WHAT THE TASK ASKS:
Return the lines below exactly, from the first line to the line that contains "Measure Size Guide</h1>". Leave out pictures.

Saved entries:
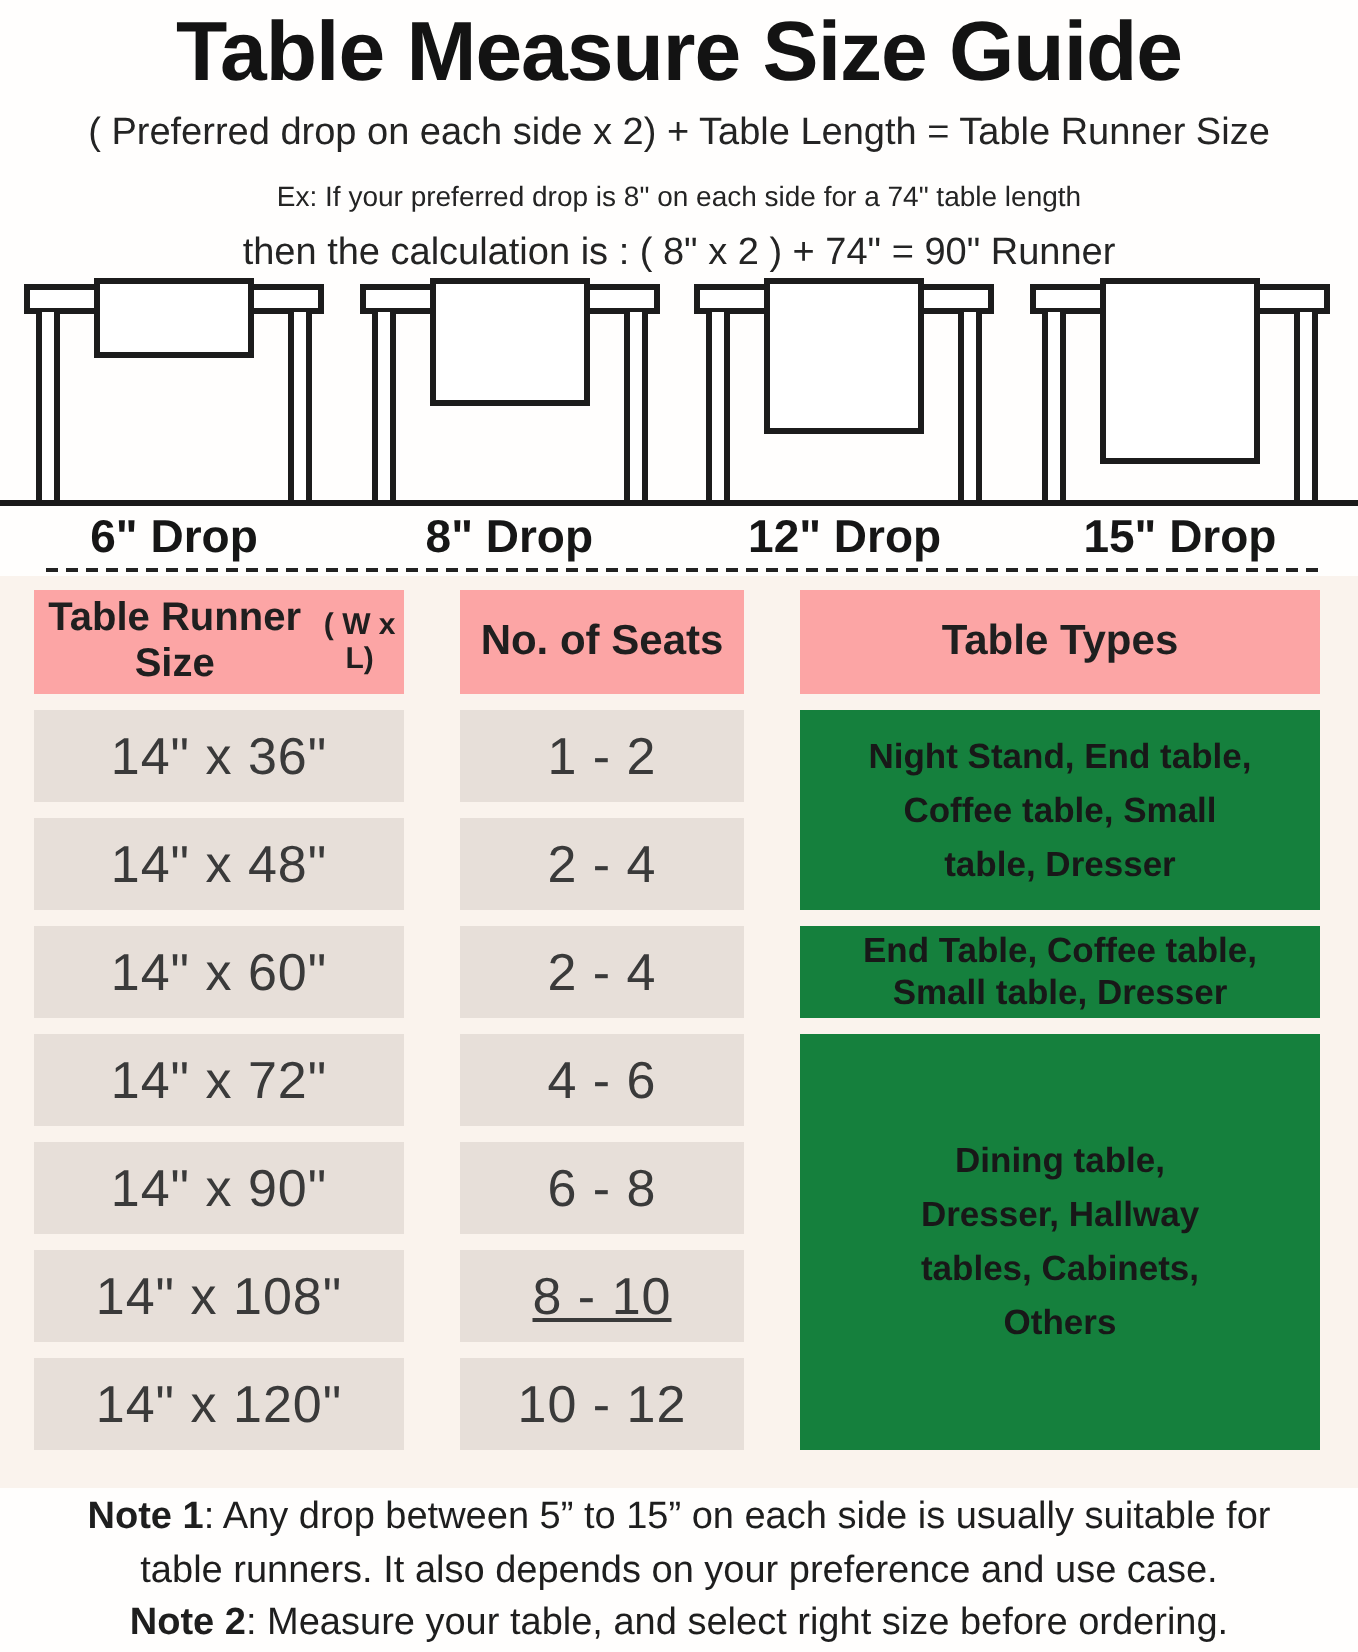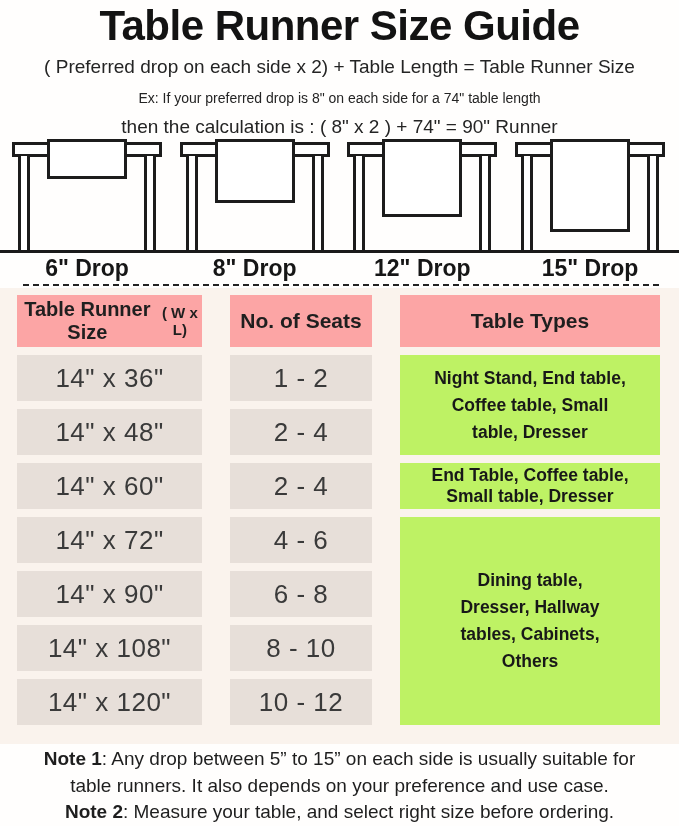--- a/index.html
+++ b/index.html
@@ -83,7 +83,7 @@
 <div class="page">
 
   <header class="top">
-    <h1 class="title">Table Runner Size Guide</h1>
+    <h1 class="title">Table Measure Size Guide</h1>
     <div class="formula">( Preferred drop on each side x 2) + Table Length = Table Runner Size</div>
     <div class="ex1">Ex: If your preferred drop is 8" on each side for a 74" table length</div>
     <div class="ex2">then the calculation is : ( 8" x 2 ) + 74" = 90" Runner</div>

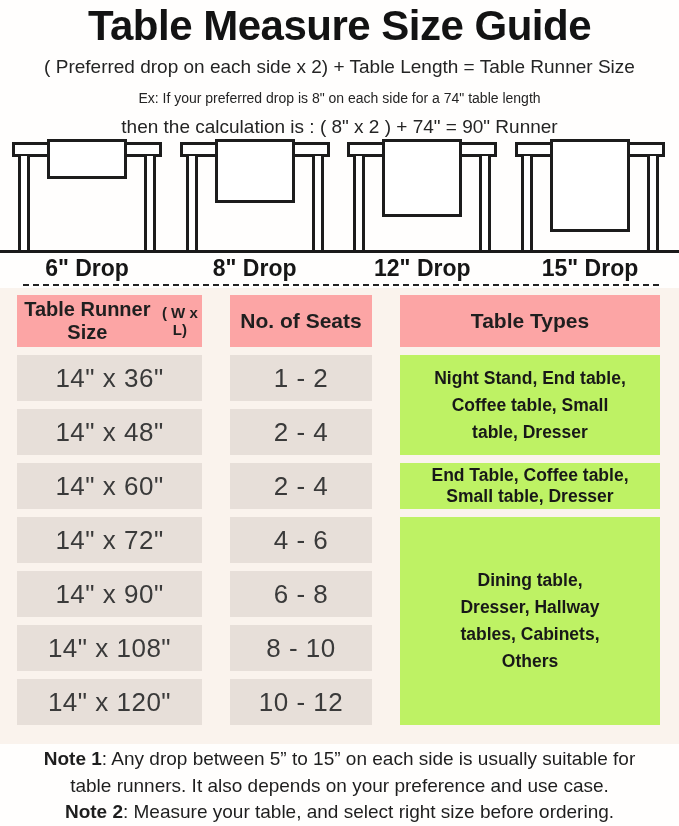--- a/index.html
+++ b/index.html
@@ -66,7 +66,7 @@
   }
   .cell.val { font-size:26px; color:#3a3a3a; letter-spacing:0.5px; }
   .typecell {
-    background:#bef264; display:flex; align-items:center; justify-content:center;
+    background:#15803d; display:flex; align-items:center; justify-content:center;
     text-align:center; font-weight:bold; font-size:17.5px; line-height:27px;
     white-space:pre-line; color:#181818; padding:0 8px; box-sizing:border-box;
   }

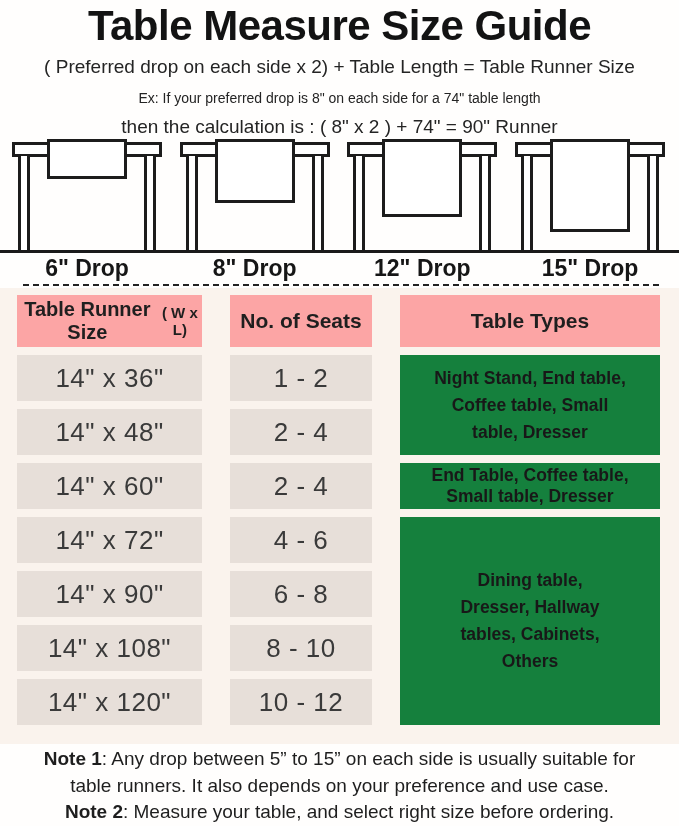--- a/index.html
+++ b/index.html
@@ -153,7 +153,7 @@
       <div class="cell val" style="grid-row:6;grid-column:2;">6 - 8</div>
 
       <div class="cell val" style="grid-row:7;grid-column:1;">14" x 108"</div>
-      <div class="cell val" style="grid-row:7;grid-column:2;">8 - 10</div>
+      <div class="cell val" style="grid-row:7;grid-column:2;text-decoration:underline;">8 - 10</div>
 
       <div class="cell val" style="grid-row:8;grid-column:1;">14" x 120"</div>
       <div class="cell val" style="grid-row:8;grid-column:2;">10 - 12</div>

RESPONSE TO THIS TASK:
--- a/index.html
+++ b/index.html
@@ -83,7 +83,7 @@
 <div class="page">
 
   <header class="top">
-    <h1 class="title">Table Runner Size Guide</h1>
+    <h1 class="title">Table Measure Size Guide</h1>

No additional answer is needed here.